NSX Edge load balancer nodes not accessible
A while back I ran into an issue where NSX Edge load balancer nodes where not accessible. For this article I recreated a simulair setup in my lab, which I will first describe. After that I will explain what is going wrong and describe the solution for it.
The lab setup contains:
- One NSX edge with load balancing enabled. It has 1 interface with an IP address 192.168.0.10 which is also used for the virtual server.
- Two Linux apache servers which are the load balancer nodes. I adjusted the background color of the default apache webpage. This way we can see which node is being accessed trough the load balancer. The servers are reachable on 192.168.0.20 and 192.168.0.30
- One Windows 10 machine (192.168.0.40) to access the webpages.
The load balancer has the two Linux servers configured as member nodes for a pool, which are monitored using the default http monitor.
There are two security groups present:
- Website SG, contains the two Linux servers
- Management SG, contains the Windows 10 virtual machine
These security groups are used in two security policies:
- Website SP, allows any traffic from and to all objects in the Website SG. Meaning the two Linux servers are allowed to communicate with eachother.
- Management SP, allows any traffic from Management SG to Website SG and back. So the Windows 10 machine can contact the webservers.
Now these particular security policies aren’t really strict, you will most likely use more secure policies in your production environment. But these will suffice as an example.
Using this configuration results in the pool statistics on the load balancer to show the nodes as “Down”. Meaning the load balancer can’t reach the nodes with the default http monitor.
Using the Windows 10 machine to see if the website can be opened we get the following results:
|Virtual server 192.168.0.10||Node 192.168.0.20||Node 192.168.0.30|
So we can reach the webservers directly, but not trough the load balancer.
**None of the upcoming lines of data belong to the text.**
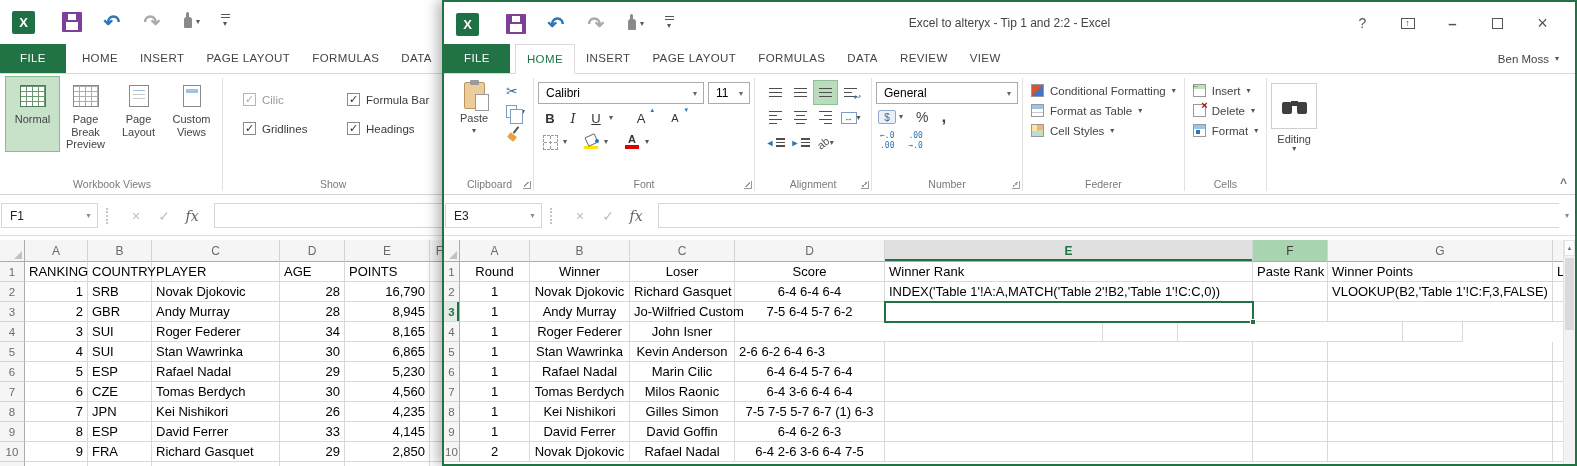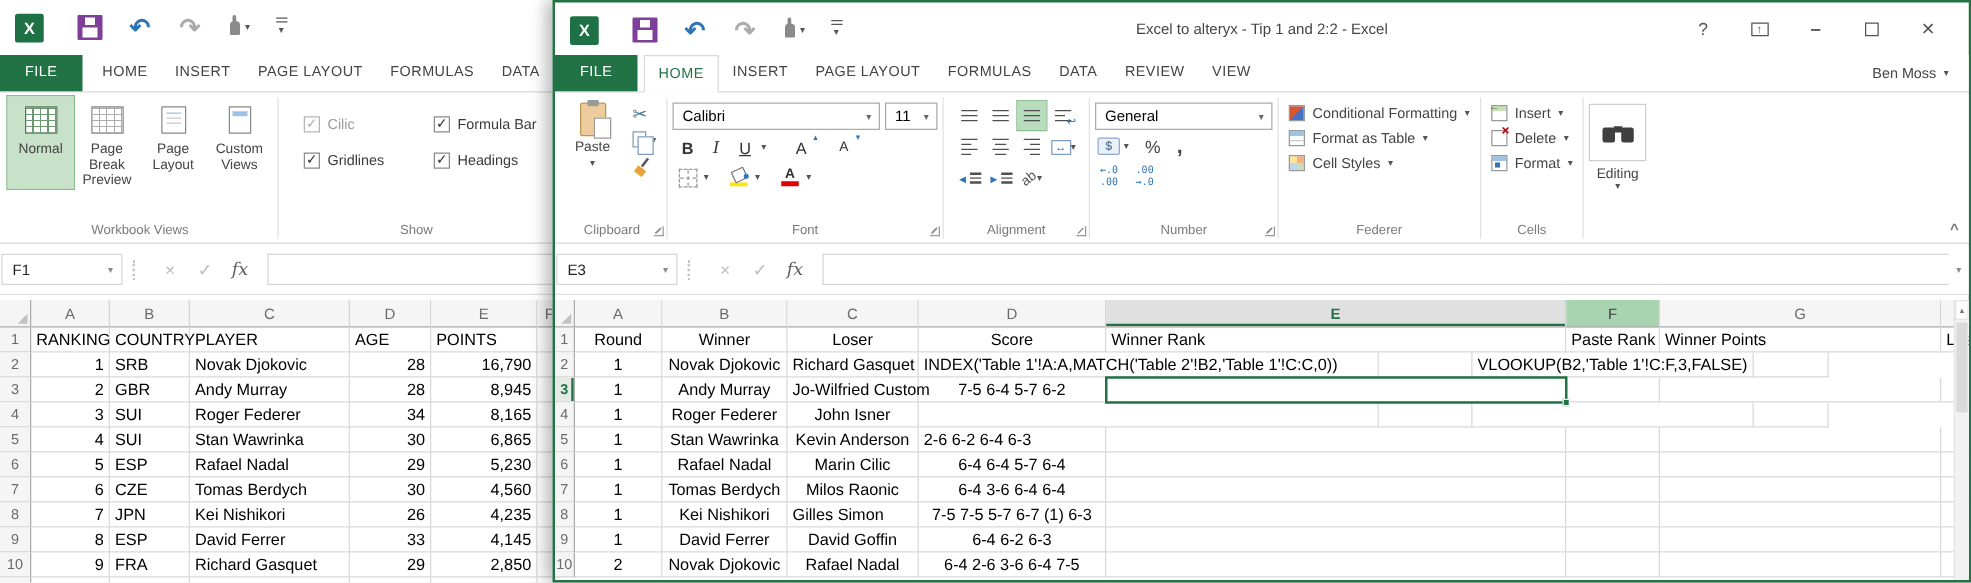"6-4 6-4 6-4" div.cell { html: none -> <div>6-4 6-4 6-4</div> }
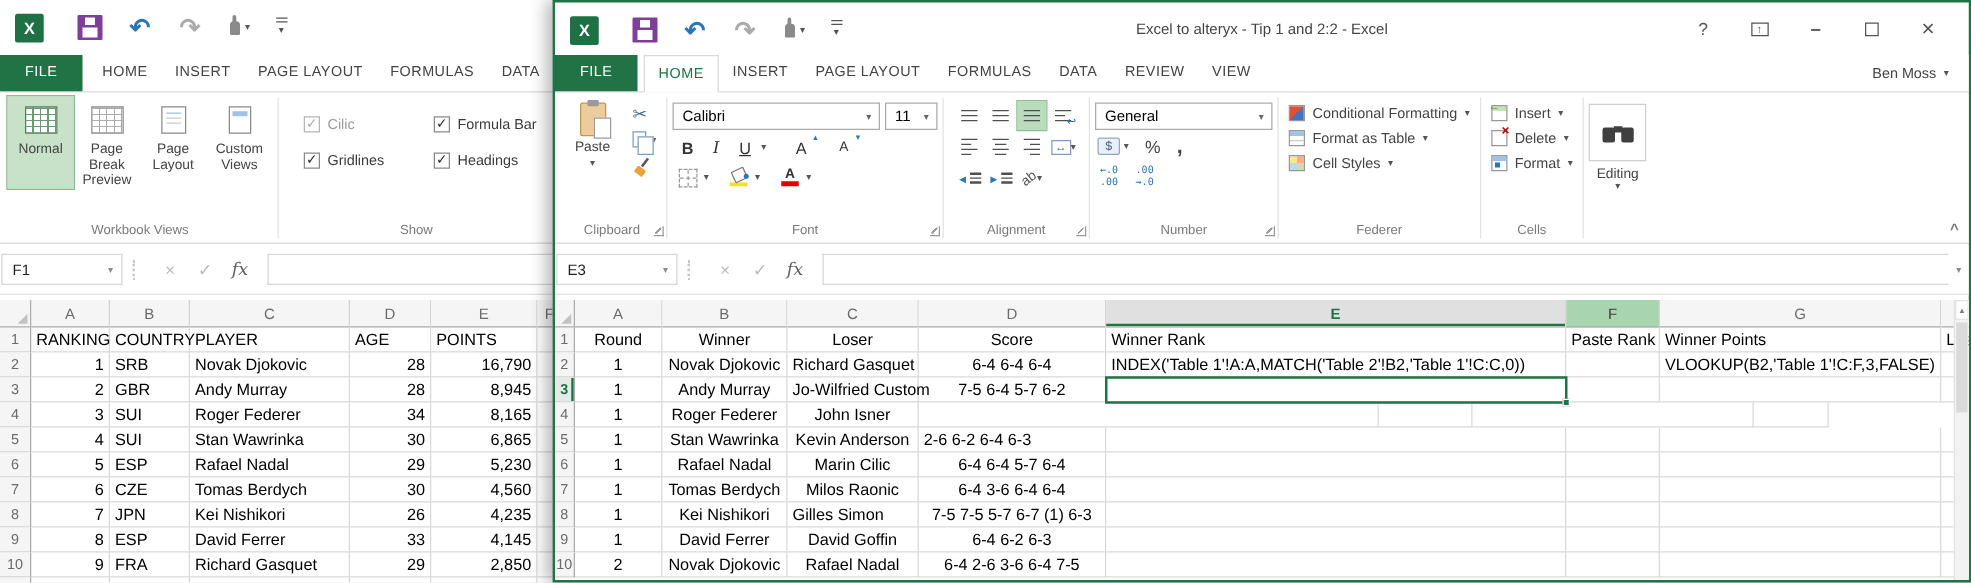"Gilles Simon" div.cell { text-align: left -> center }
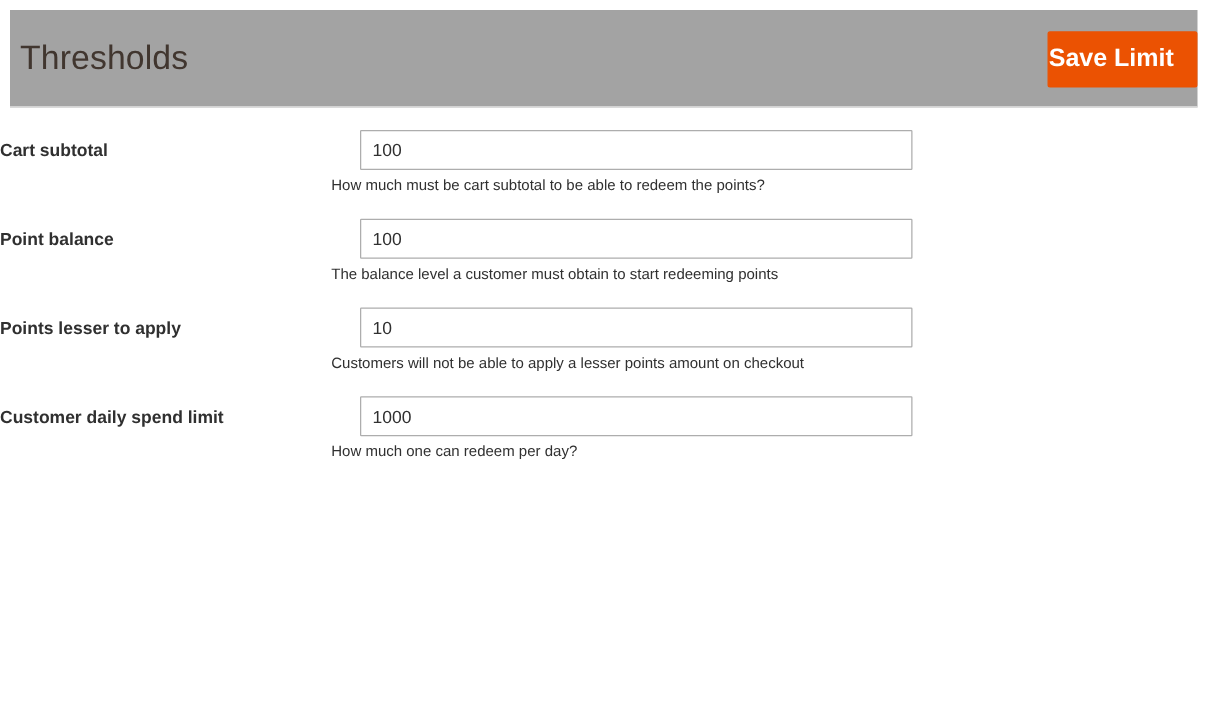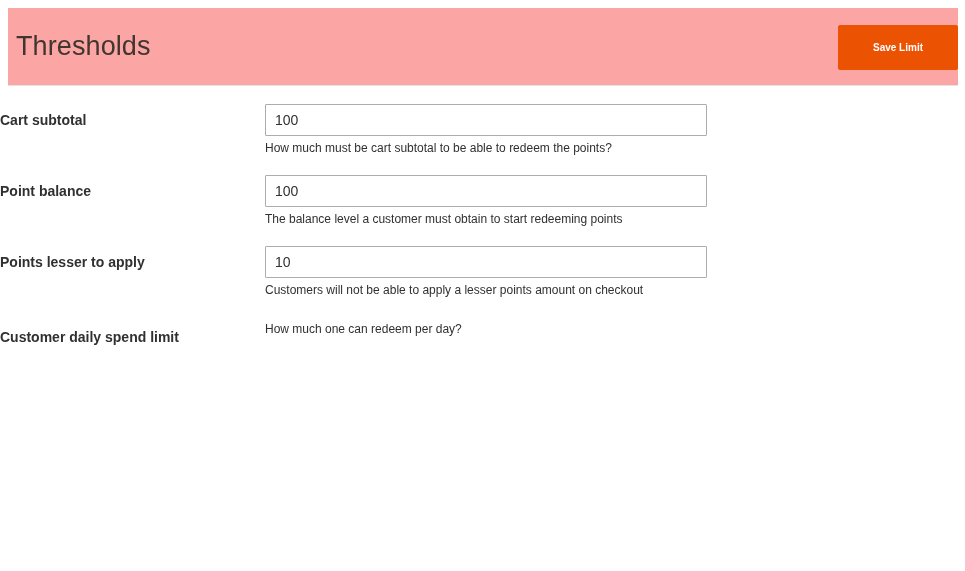"Thresholds" .section-header { background: #fca5a5 -> #a3a3a3 }
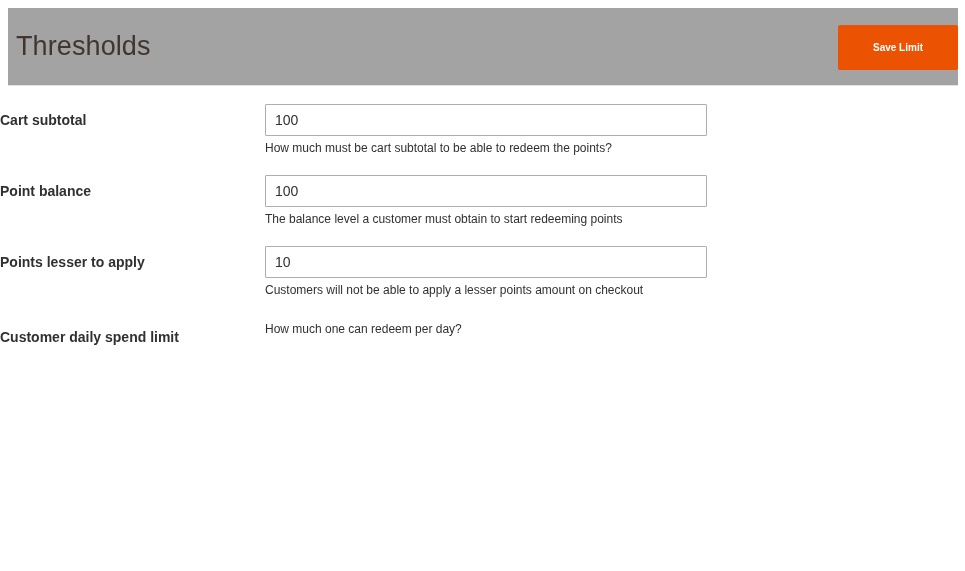"Save Limit" .save-limit-button { font-size: 10px -> 20px; text-align: center -> left }
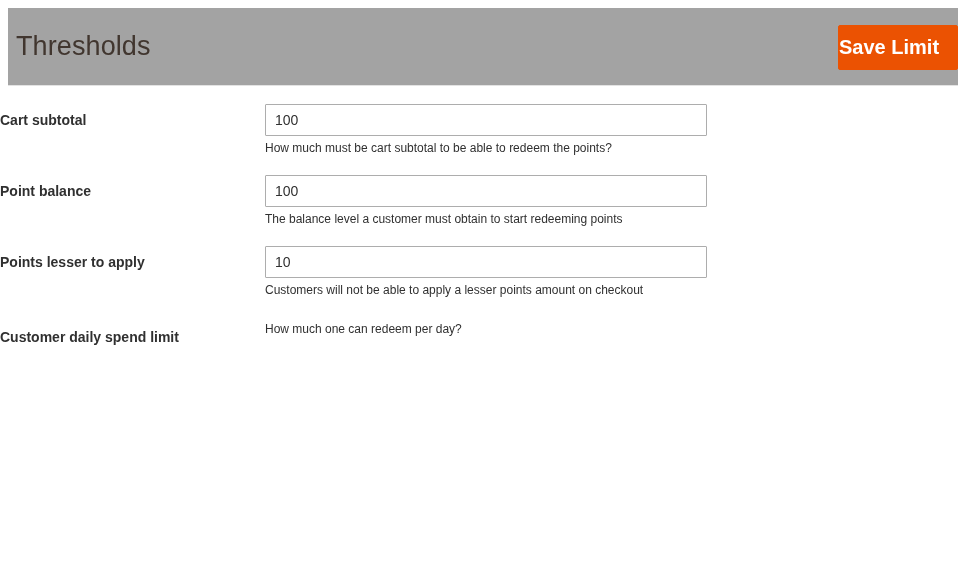"100" .field-input { margin-left: none -> 23px }
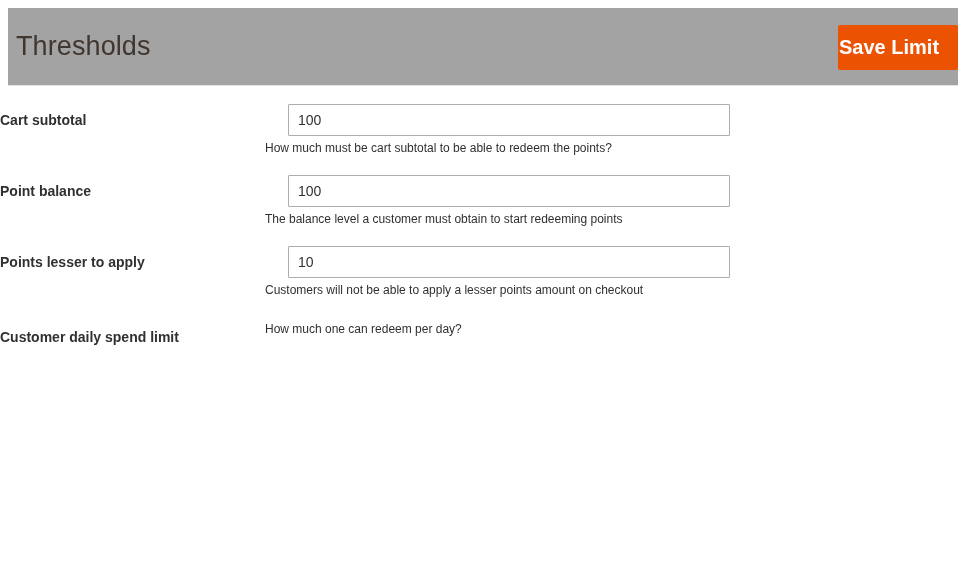"1000" input.field-input { html: none -> <input> }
Even though the configuration looks good, there is still one componant missing. Namely the Load balancer IP address! With the security groups and policies that are in place, we only allowed for the clients and servers to communicate with each other. Nowhere in the configuration do we allow for communication to and from the load balancer.
The problem with an Edge though is that you can’t include them into a security group directly. You can’t add them as a “virtual machine”, eventhough they look like that in the inventory. And you can’t use security tags either, since you aren’t allowed to place security tags on Edges and DLR’s.
To work around this problem you can create a IP set that contains the IP address that is being used by the virtual server on the ESG. If you include this IP set in the website SG, it will be picked up by the security polices. And thus allowing communication to and from the load balancer.
As you can see on the screenshots. The http healt monitor now shows both nodes as “UP”. And from the Windows 10 machine I’m now able to reach both webserver via the load balancer.
All in all it isn’t to difficult, it’s more a way of thinking when using microsegmentation :)
I ran in to the same problem some time ago while trying to automate this with vRA.. Have you tried that part?